Hundehaltung gestern und heute

  • Guten Morgen,


    nachdem ich ja gestern wieder mit einem veraltetem oder sogar nie aktuellen Hundeklischee aufgefallen bin, würde ich mich gerne mal hier austauschen zum Thema was war vor 20-30 Jahren noch normaler Standard im Bereich Hundehaltung, Erziehung und Ernährung und ist heute längst überholt?


    Sowas wie Der Hund darf nicht ins Bett weil er sich dann für den Chef hält, der Hund muss immer hinter dem Halter laufen, weil er sich sonst für den Chef hält, der Hund darf keine Gewürze weil er die nicht verträgt/sie giftig für ihn sind.


    Was fällt euch an solchen Dingen ein?

  • In vielem steckt ja ein Körnchen Wahrheit. Nur leider neigt der Mensch zum Absolutismus und macht damit viel verkehrt. Mit so Sätzen wie:


    Was man mit dem Hund einmal falsch gemacht hat, prägt sich für immer ein ...


    Der Hund muss in seinen ersten Lebenswochen alles Kennenlernen ... Bzw. was der Hund als Welpe nicht lernt lernt er nie mehr


    Ein einmal gegebenes Verbot muss immer durchgesetzt werden ...


    Die regeln da schon unter sich (wobei: Ja, tun sie.
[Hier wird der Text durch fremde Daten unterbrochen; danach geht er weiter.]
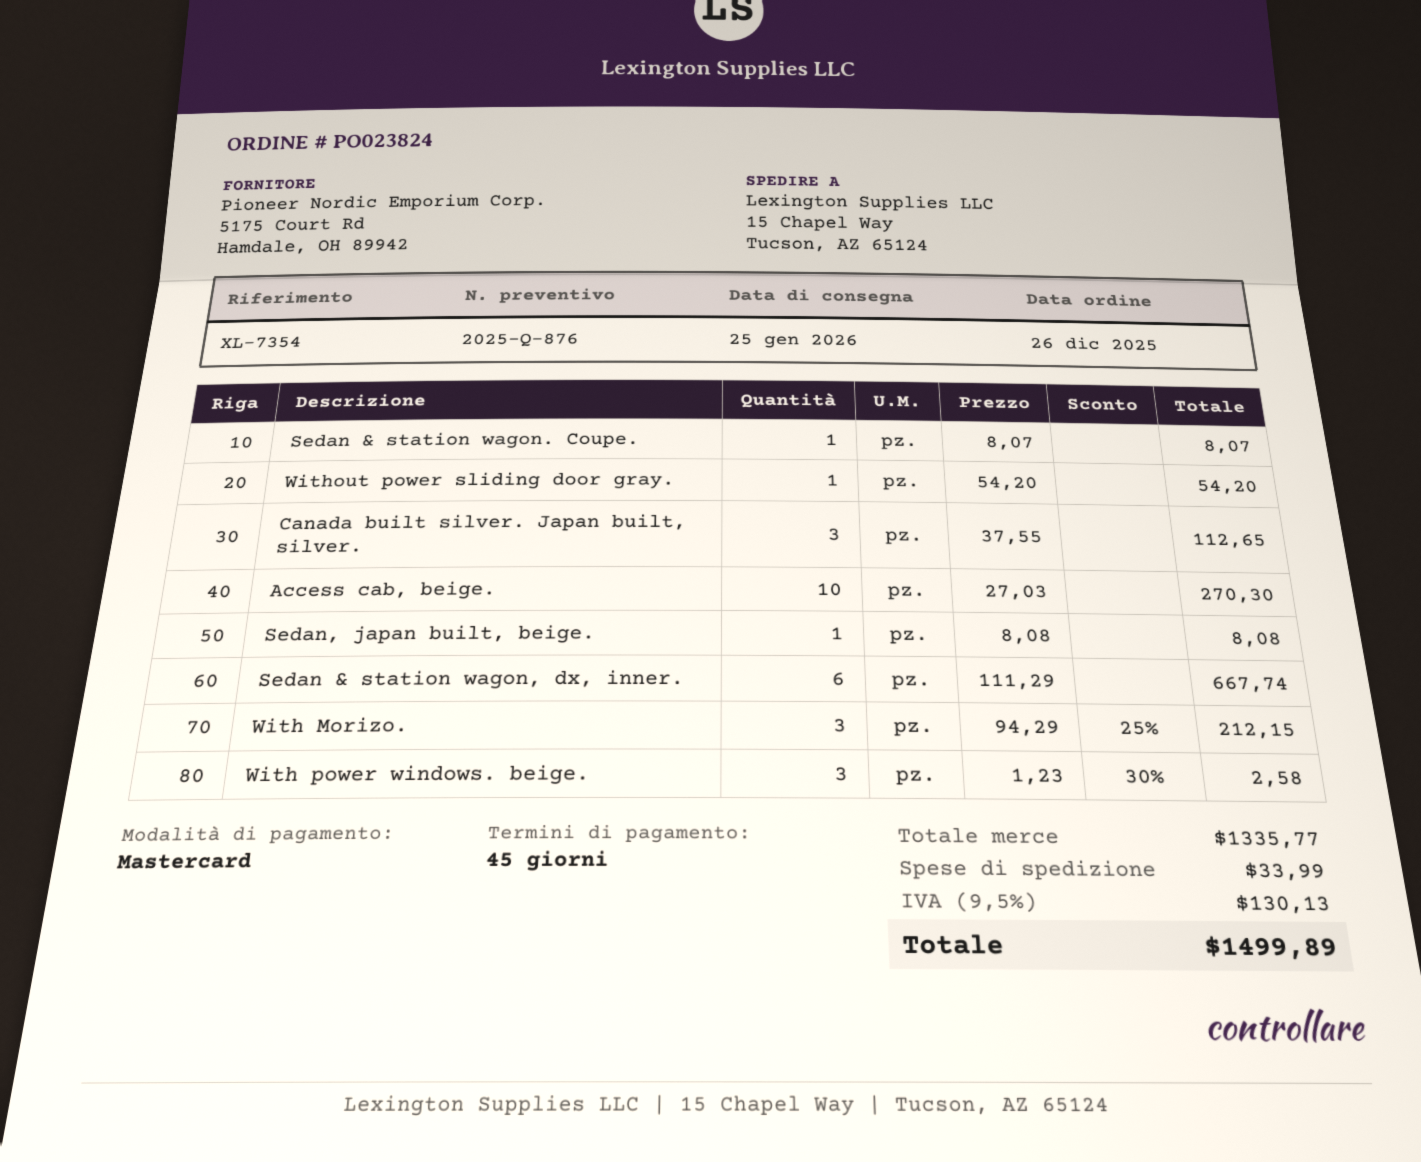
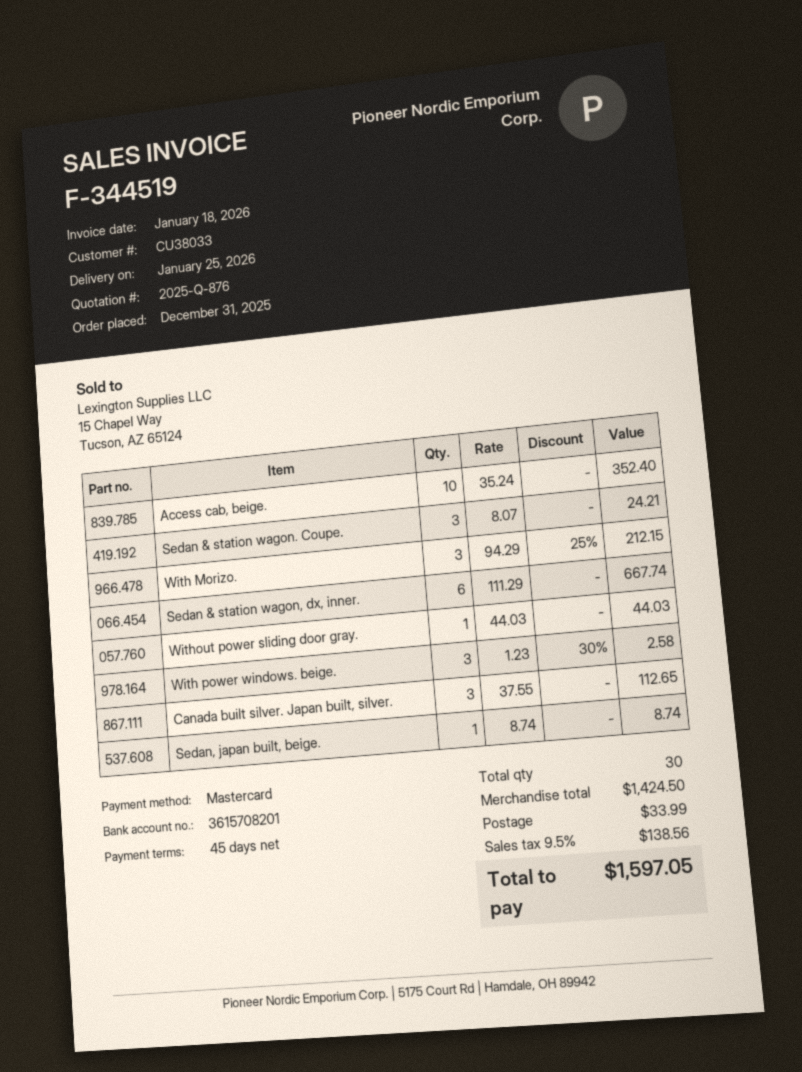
order date: 2025-12-26 -> 2025-12-31
Sedan & station wagon. Coupe.: 1 x 8.07 = 8.07 -> 3 x 8.07 = 24.21
Without power sliding door gray.: 1 x 54.20 = 54.20 -> 1 x 44.03 = 44.03
Access cab, beige.: 10 x 27.03 = 270.30 -> 10 x 35.24 = 352.40
Sedan, japan built, beige.: 1 x 8.08 = 8.08 -> 1 x 8.74 = 8.74
subtotal: 1335.77 -> 1424.50
tax: 9.5% = 130.13 -> 9.5% = 138.56
total: 1499.89 -> 1597.05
Es gibt nur keine Garantie, dass Mensch das Ergebnis gefällt) ...


    Und wie corrier sagte: So ganz viele Theorien und Markise Sätze rund ums Thema Rudelführerschaft

  • Ich erinnere mich dass es damals bei uns keine Hundeschulen gab, nur diesen fürchterlichen Schäferhund Platz der nach den Methoden arbeitete die heute Gott sei Dank verpönt sind.

    Hunde ins Bett gab es nicht, Stachler und Würger waren an der Tagesordnung. Hunde mussten damals mehr funktionieren als heute und ein eigener Wille wurde ihnen nicht wirklich zugestanden.
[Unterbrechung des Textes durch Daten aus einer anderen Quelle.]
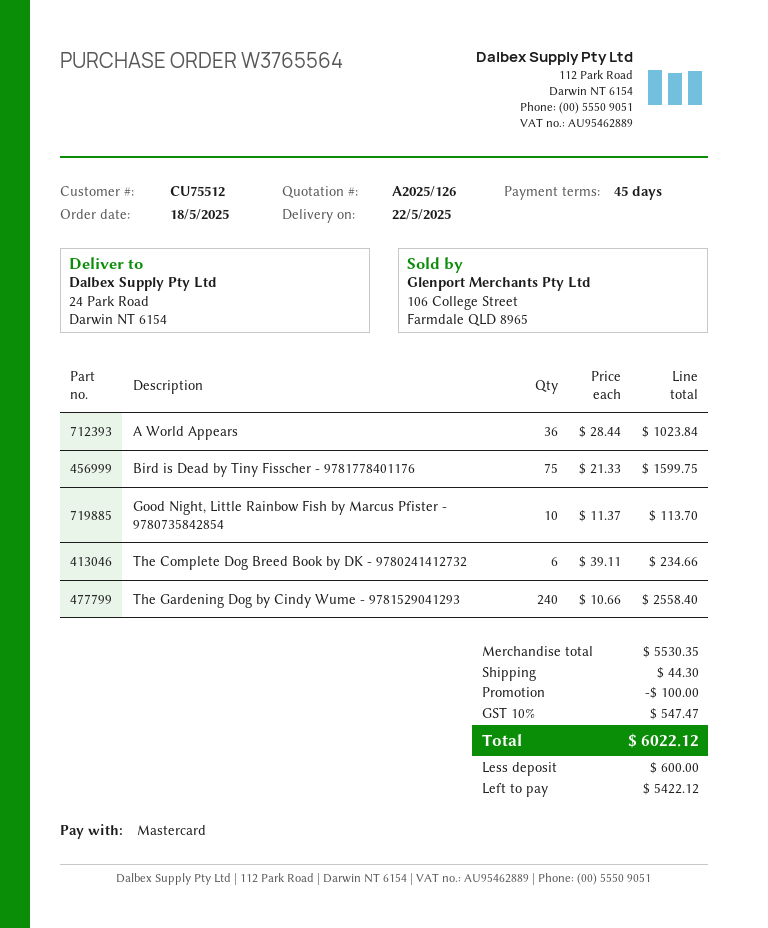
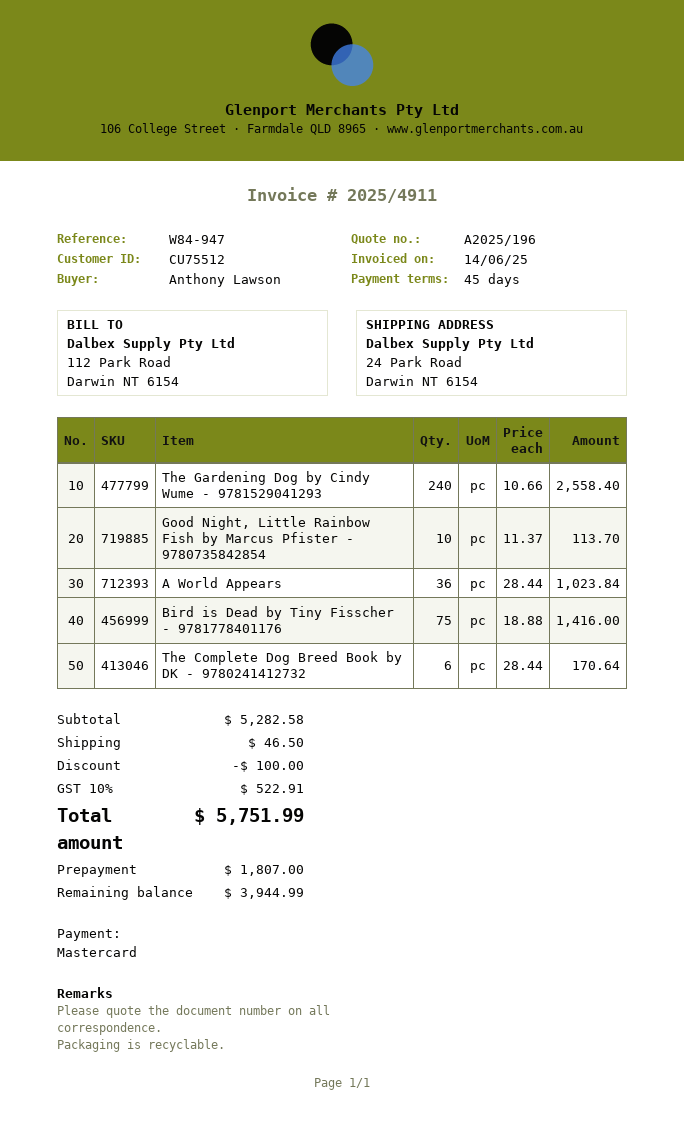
quote number: A2025/126 -> A2025/196
Bird is Dead by Tiny Fisscher - 9781778401176: 75 x 21.33 = 1599.75 -> 75 x 18.88 = 1416.00
The Complete Dog Breed Book by DK - 9780241412732: 6 x 39.11 = 234.66 -> 6 x 28.44 = 170.64
subtotal: 5530.35 -> 5282.58
shipping: 44.30 -> 46.50
tax: 10% = 547.47 -> 10% = 522.91
total: 6022.12 -> 5751.99
deposit: 600.00 -> 1807.00
balance: 5422.12 -> 3944.99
    Für mich persönlich hat sich das mit Rütter und Konsorten geändert, das waren die ersten die gezeigt haben dass man auch nett zu Hunden sein kann wenn man sie erzieht.

    Der Rudel Blödsinn ist ja heute leider auch noch verbreitet, genau wie die Dominanztheorie. Sieht man ja selbst hier immer wieder, bei uns auf dem Dorf sind sie da auch noch etwas zurück.

  • Ich bin erst 30 und daher kenne ich Hudnehaltung von Früher nur aus Erzählungen meiner Familie.
    Mein Papa ist auf dem Dorf aufgewachsen, jeder hatte einen Hund im Zwinger/auf dem Gelände.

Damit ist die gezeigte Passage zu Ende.